It’s Halloween again. Which, as you know, is my favorite holiday.
You might not have known that you’re the reason. You always saw it, like you saw most things in life (including the living room walls) as an opportunity to express your ridiculously abundant creativity. I remember the year Jen, Bobbi and I were a train composed of cardboard boxes. I was the engine, with my little conductor hat. Jen was the passenger car. Bobbi was the caboose. I think I have a photo of that somewhere. Thanks to you, we always had the best homemade costumes, not the crappy plastic suffocation-hazards that were store-bought costumes in the late 70s and early 80s. You would break out your sewing machine and hot glue gun, and by God, we’d all look amazing.
The girls are coming this evening with their kids. We all usually do store-bought costumes, but to be fair, store-bought costumes are a lot better now than they used to be. We’ll all miss you, as we always do.
I was thinking the other day that the last time I saw you healthy, before you went into the hospital with pneumonia that turned out to be stage 4 lung cancer, was at Bobbi’s Halloween party.
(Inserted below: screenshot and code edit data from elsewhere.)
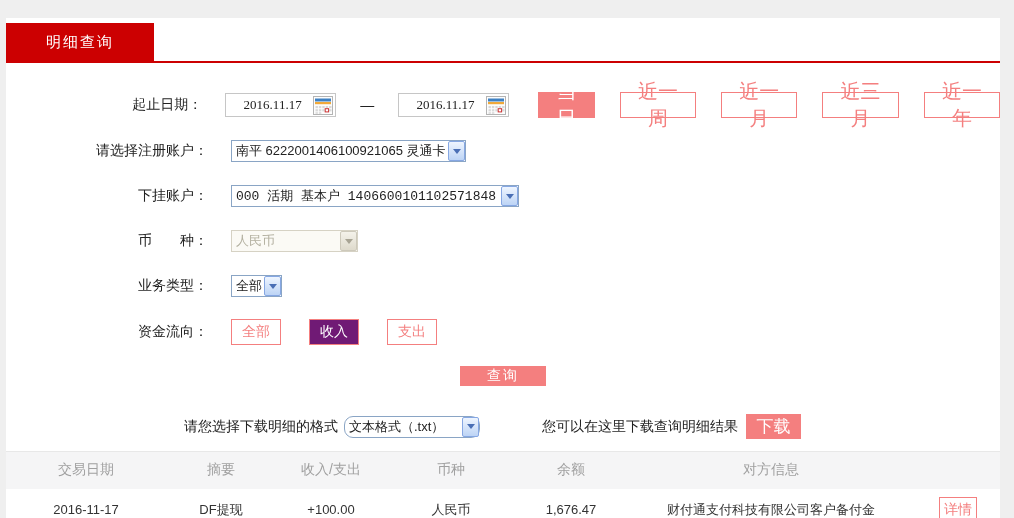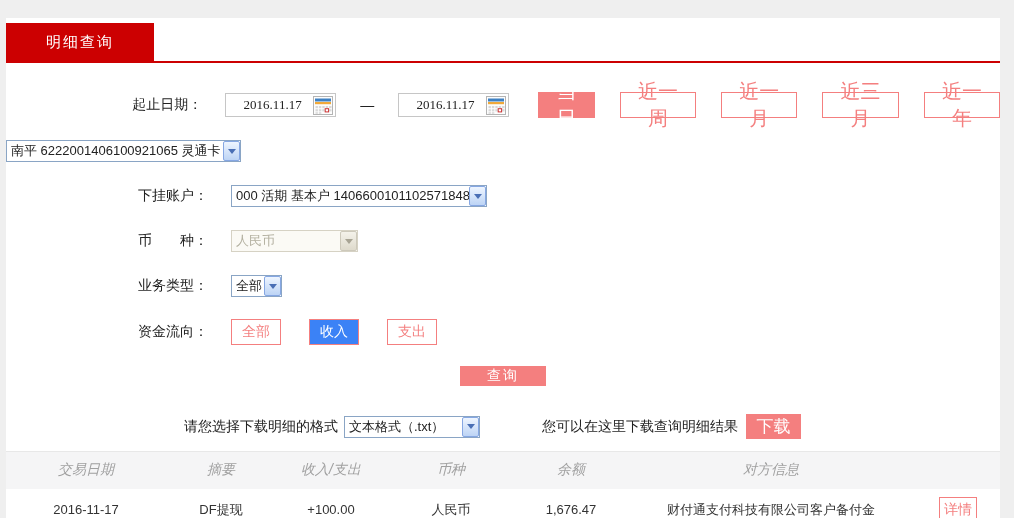--- a/index.html
+++ b/index.html
@@ -54,51 +54,51 @@
   .sel .arrow::after {
     content:""; width:0; height:0;
     border-left:4px solid transparent; border-right:4px solid transparent;
     border-top:5px solid #4a6fb5;
   }
   .sel.disabled { border-color:#d6d2c4; background:#fbfaf5; cursor:default; }
   .sel.disabled .sval { color:#b3b0a0; }
   .sel.disabled .arrow { border-color:#cdc9bb; background:linear-gradient(#f4f2ea,#dedacc); }
   .sel.disabled .arrow::after { border-top-color:#a8a494; }
   .w-register { width:235px; }
-  .w-sub { width:256px; }
+  .w-sub { width:288px;font-family:Liberation Mono, monospace; }
   .w-currency { width:127px; }
   .w-biz { width:51px; }
-  .w-fmt { width:136px; }
+  .w-fmt { width:136px;border-radius:9px; }
   
   .fbtn {
     margin-right:13px; height:26px; padding:0 10px; font-size:14px;
     background:#fff; border:1px solid #f47f7f; color:#f47f7f;
     display:inline-flex; align-items:center; cursor:pointer;
   }
-  .fbtn.active { background:#3b82f6; color:#fff; }
+  .fbtn.active { background:#701a75; color:#fff; }
   
   .query-row { display:flex; justify-content:center; margin-top:17px; }
   .query-btn {
     width:86px; height:20px; background:#f47f7f; color:#fff; border:none;
     font-size:14px; display:flex; align-items:center; justify-content:center;
     letter-spacing:2px; cursor:pointer;
   }
   
   .dl-row { display:flex; align-items:center; margin-top:28px; margin-left:178px; }
   .dl-label { font-size:14px; color:#222; margin-right:6px;text-align:right; }
   .dl-hint { font-size:14px; color:#222; margin-left:62px; }
   .dl-btn {
     margin-left:8px; width:55px; height:25px; background:#f47f7f; color:#fff;
     border:none; font-size:17px; display:flex; align-items:center; justify-content:center;
     cursor:pointer;
   }
   
   .result-table { margin-top:12px; width:994px; border-collapse:collapse; }
   .result-table thead tr { background:#f5f5f6; border-top:1px solid #e8e8e8; }
-  .result-table th { height:37px; font-weight:normal; font-size:14px; color:#a0a0a0; text-align:center;font-style:italic; }
+  .result-table th { height:37px; font-weight:normal; font-size:14px; color:#a0a0a0; text-align:center; }
   .result-table td { height:43px; font-size:13px; color:#333; text-align:center; border-bottom:1px solid #e8e8e8; }
   .amount { color:#e60012; }
   .detail-btn {
     display:inline-flex; align-items:center; justify-content:center;
     width:38px; height:25px; border:1px solid #f47f7f; color:#f47f7f;
     background:#fff; font-size:14px; cursor:pointer;
   }
 </style>
 </head>
 <body>
@@ -159,20 +159,21 @@
         </svg>
       </span>
       <button class="qbtn first active">当日</button>
       <button class="qbtn">近一周</button>
       <button class="qbtn">近一月</button>
       <button class="qbtn">近三月</button>
       <button class="qbtn">近一年</button>
     </div>
 
     <div class="form-row">
+      <span class="form-label">请选择注册账户：</span>
       <span class="sel w-register">
         <span class="sval">南平  6222001406100921065  灵通卡</span>
         <span class="arrow"></span>
       </span>
     </div>
 
     <div class="form-row">
       <span class="form-label">下挂账户：</span>
       <span class="sel w-sub">
         <span class="sval">000  活期  基本户  1406600101102571848</span>

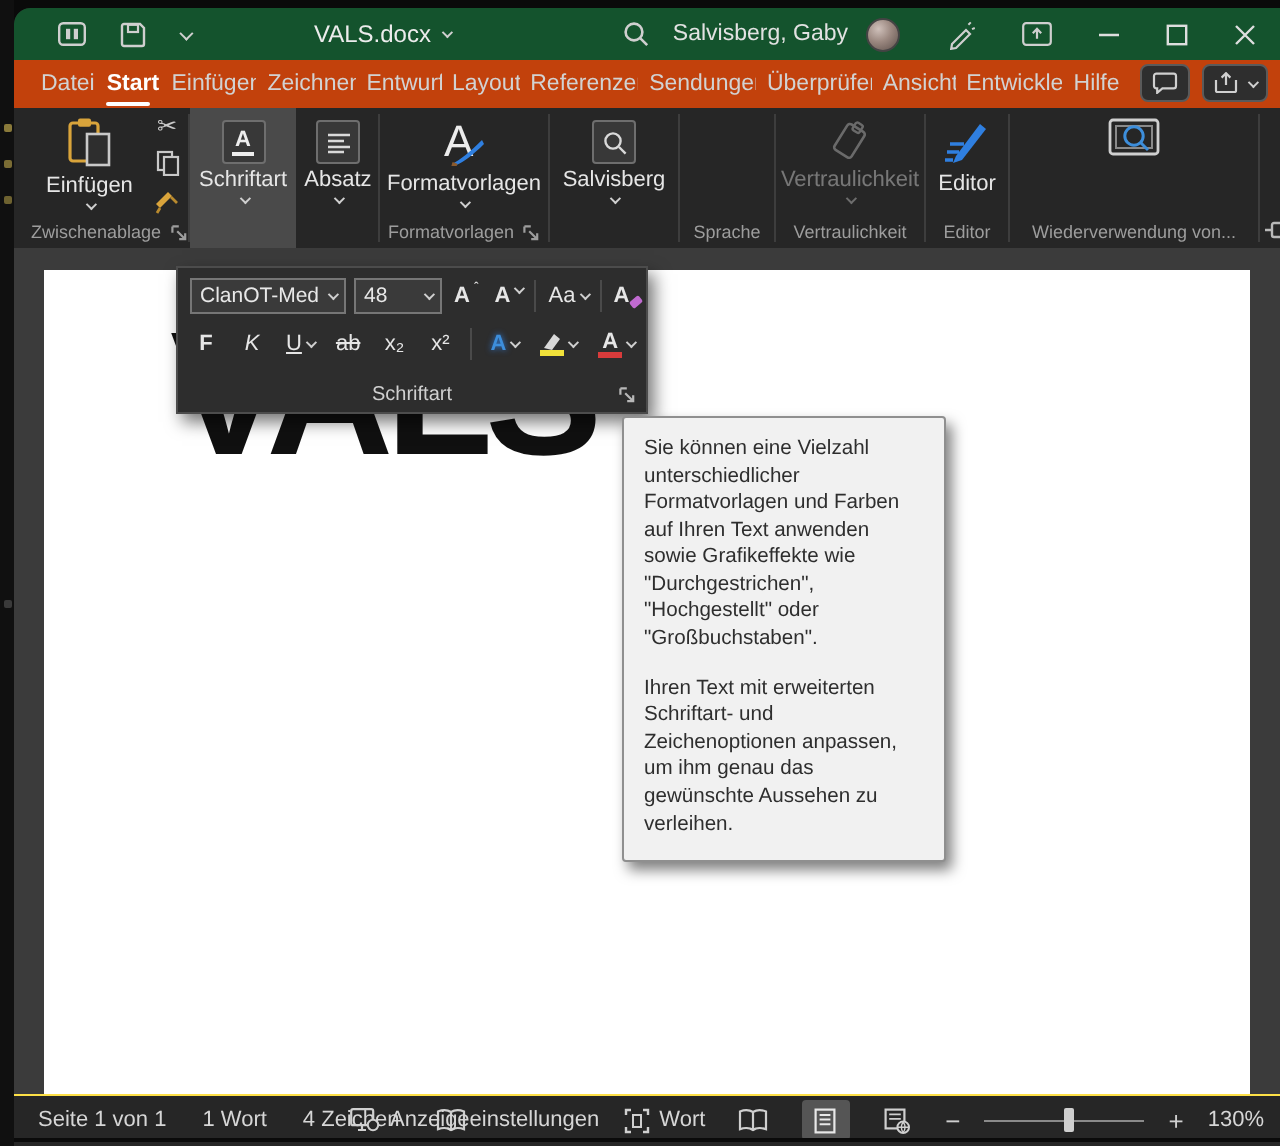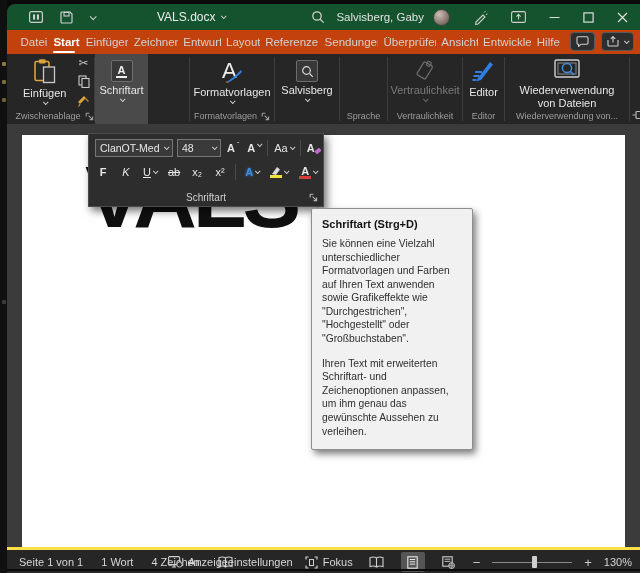--- a/index.html
+++ b/index.html
@@ -77,21 +77,21 @@
   
   .tooltip { position:absolute; left:304px; top:204px; width:162px; background:#f1f1f1;
              border:1px solid #8f8f8f; border-radius:2px; box-shadow:3px 4px 7px rgba(0,0,0,.5);
              padding:9px 10px 11px 10px; z-index:6; }
   .tooltip h4 { font-size:11px; color:#141414; margin-bottom:7px; }
   .tooltip p  { font-size:10.3px; color:#2e2e2e; line-height:1.32; }
   .tooltip p + p { margin-top:11px; }
 
   
   .statusbar { position:absolute; left:0; top:543px; width:100%; height:24px; background:#262626;
-               border-top:3px solid #fde047; font-size:11px; color:#d6d6d6; }
+               border-top:1px solid #fde047; font-size:11px; color:#d6d6d6; }
   .sb-left { position:absolute; left:12px; top:0; height:24px; display:flex; align-items:center; gap:18px; }
   .sb-right{ position:absolute; right:8px; top:0; height:24px; display:flex; align-items:center; gap:12px; }
   .sb-item { display:flex; align-items:center; gap:5px; }
   .viewbtn { width:24px; height:20px; display:flex; align-items:center; justify-content:center; border-radius:2px; }
   .viewbtn.active { background:#555555; }
   .slider { position:relative; width:80px; height:12px; }
   .slider .track { position:absolute; left:0; right:0; top:5.5px; height:1.5px; background:#8a8a8a; }
   .slider .thumb { position:absolute; left:50%; top:0; width:5px; height:12px; background:#cfcfcf; border-radius:1px; }
   .bottomedge { position:absolute; left:0; bottom:0; width:100%; height:2px; background:#0a0a0a; }
 
@@ -246,20 +246,31 @@
       <div class="rgroup" style="left:88px; width:53px; background:#4a4a4a;">
         <div class="bigbtn" style="padding-top:6px;">
           <span class="boxicon">
             <span style="color:#eee; font-size:11px; font-weight:bold; border-bottom:2px solid #eee; line-height:12px; padding:0 2px;">A</span>
           </span>
           <span class="lbl">Schriftart</span>
           <span class="chv sm"></span>
         </div>
       </div>
 
+      <div class="rgroup" style="left:142px; width:40px;">
+        <div class="bigbtn" style="padding-top:6px;">
+          <span class="boxicon">
+            <svg width="13" height="11" viewBox="0 0 13 11">
+                <path d="M1 1.5 h11 M1 4.5 h8 M1 7.5 h11 M1 10 h8" stroke="#d9d9d9" stroke-width="1.2"></path>
+              </svg>
+          </span>
+          <span class="lbl">Absatz</span>
+          <span class="chv sm"></span>
+        </div>
+      </div>
       <div class="rsep" style="left:182px;"></div>
 
       <div class="rgroup" style="left:183px; width:84px;">
         <div class="bigbtn">
           <span style="position:relative; width:26px; height:26px;">
             <span style="position:absolute; left:3px; top:0; color:#ececec; font-size:22px; line-height:26px;">A</span>
             <svg width="18" height="14" viewBox="0 0 18 14" style="position:absolute; left:6px; top:11px;">
                 <path d="M1 13 C5 11 10 7 16 1 L17 3 C12 8 7 12 3 13.6 Z" fill="#2f7fe0"></path>
                 <path d="M1 13 l2.4 0.8" stroke="#8a5a2e" stroke-width="2"></path>
               </svg>
@@ -337,24 +348,20 @@
 
       <div class="rgroup" style="left:498px; width:124px;">
         <div class="bigbtn">
           <span>
             <svg width="28" height="24" viewBox="0 0 28 24">
                 <rect x="2" y="2" width="24" height="17" rx="1.5" stroke="#cfcfcf" fill="none" stroke-width="1.4"></rect>
                 <rect x="5" y="5" width="18" height="11" stroke="#8a8a8a" fill="none" stroke-width="1"></rect>
                 <circle cx="14" cy="10" r="4.6" stroke="#3d8edb" fill="none" stroke-width="1.5"></circle>
                 <line x1="17.4" y1="13.4" x2="21" y2="17" stroke="#3d8edb" stroke-width="1.5"></line>
               </svg>
-          </span>
-          <span class="lbl" style="line-height:1.15; text-align:center;">
-            <span>Wiederverwendung</span><br>
-            <span>von Dateien</span>
           </span>
         </div>
         <div class="glabel">
           <span>Wiederverwendung von...</span>
         </div>
       </div>
       <div class="rsep" style="left:622px;"></div>
       <span style="position:absolute; left:625px; bottom:4px;">
         <svg width="11" height="10" viewBox="0 0 11 10">
             <path d="M0.5 5 h3" stroke="#b8b8b8" stroke-width="1.2"></path>
@@ -434,21 +441,20 @@
       <div class="fp-label">Schriftart</div>
       <span class="fp-launcher">
         <svg width="9" height="9" viewBox="0 0 9 9">
             <path d="M1.2 1.2 h3.2 M1.2 1.2 v3.2" stroke="#b8b8b8" stroke-width="1.1"></path>
             <path d="M3.6 3.6 L7.4 7.4 M7.6 4.6 v3 h-3" stroke="#b8b8b8" fill="none" stroke-width="1.1"></path>
           </svg>
       </span>
     </div>
 
     <div class="tooltip">
-      <h4>Schriftart (Strg+D)</h4>
       <p>Sie können eine Vielzahl unterschiedlicher Formatvorlagen und Farben auf Ihren Text anwenden sowie Grafikeffekte wie "Durchgestrichen", "Hochgestellt" oder "Großbuchstaben".</p>
       <p>Ihren Text mit erweiterten Schriftart- und Zeichenoptionen anpassen, um ihm genau das gewünschte Aussehen zu verleihen.</p>
     </div>
 
     <div class="statusbar">
       <div class="sb-left">
         <span>Seite 1 von 1</span>
         <span>1 Wort</span>
         <span>4 Zeichen</span>
         <span>
@@ -468,21 +474,21 @@
           </span>
           <span>Anzeigeeinstellungen</span>
         </span>
         <span class="sb-item">
           <span>
             <svg width="13" height="13" viewBox="0 0 13 13">
                 <path d="M1 3.5 V1 h2.5 M9.5 1 H12 v2.5 M12 9.5 V12 H9.5 M3.5 12 H1 V9.5" stroke="#cfcfcf" fill="none" stroke-width="1.2"></path>
                 <rect x="4.5" y="3.5" width="4" height="6" stroke="#cfcfcf" fill="none" stroke-width="1"></rect>
               </svg>
           </span>
-          <span>Fokus</span>
+          <span>Wort</span>
         </span>
         <span class="viewbtn">
           <svg width="15" height="13" viewBox="0 0 15 13">
               <path d="M7.5 2 C5.8 0.9 3 0.9 1 1.7 V10.6 C3 9.8 5.8 9.8 7.5 11 C9.2 9.8 12 9.8 14 10.6 V1.7 C12 0.9 9.2 0.9 7.5 2 Z M7.5 2 V11" stroke="#cfcfcf" fill="none" stroke-width="1.1"></path>
             </svg>
         </span>
         <span class="viewbtn active">
           <svg width="11" height="13" viewBox="0 0 11 13">
               <rect x="0.8" y="0.8" width="9.4" height="11.4" stroke="#e8e8e8" fill="none" stroke-width="1.1"></rect>
               <path d="M2.8 3.5 h5.4 M2.8 5.8 h5.4 M2.8 8.1 h5.4" stroke="#e8e8e8" stroke-width="1"></path>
You were dressed in a towel.
Because, along with your ridiculously abundant creativity, you also had no inhibitions whatsoever and a sketchy grasp of what was appropriate for a well-endowed woman to wear in public. But that was just another of the weird and wonderful things we loved about you. At least, when you weren’t unintentionally flashing someone.
Your costume was one of those towels that are sewn closed and have elastic at the top. Sort of a towel-dress, I suppose. You’d attached light blue balloons to it to represent bubbles. I still have no idea how you got them to stick to that towel. And you were carrying a back brush, and your hair was tucked into a shower cap. In hindsight, considering you lost your hair to the chemo, I wish the last time I’d seen you healthy, your hair had been down.
Of course, you probably weren’t really healthy that night, were you? You were already sick, but none of us knew it. There were a lot of things that we didn’t know then, good and bad.
I wish you could be here, Mom. I wish you could see your gaggle of grandkids, and the extremely cool grown-ups your kids turned out to be. I wish you could be here when I get a real, actual paperback book with my name on the cover next year. A friend of mine who’s also an author got the first couple of copies of his second book a few weeks ago, and he immediately shipped one off to his mom. “First one always goes to Mom,” he said, and I had to leave the room for a minute.
I don’t believe in ghosts. But I’m not sure you can’t at least see and hear us where you are. If you can, I hope you enjoy tonight. I hope you are somewhere laughing and smiling at how silly we are, and how much fun the kids have.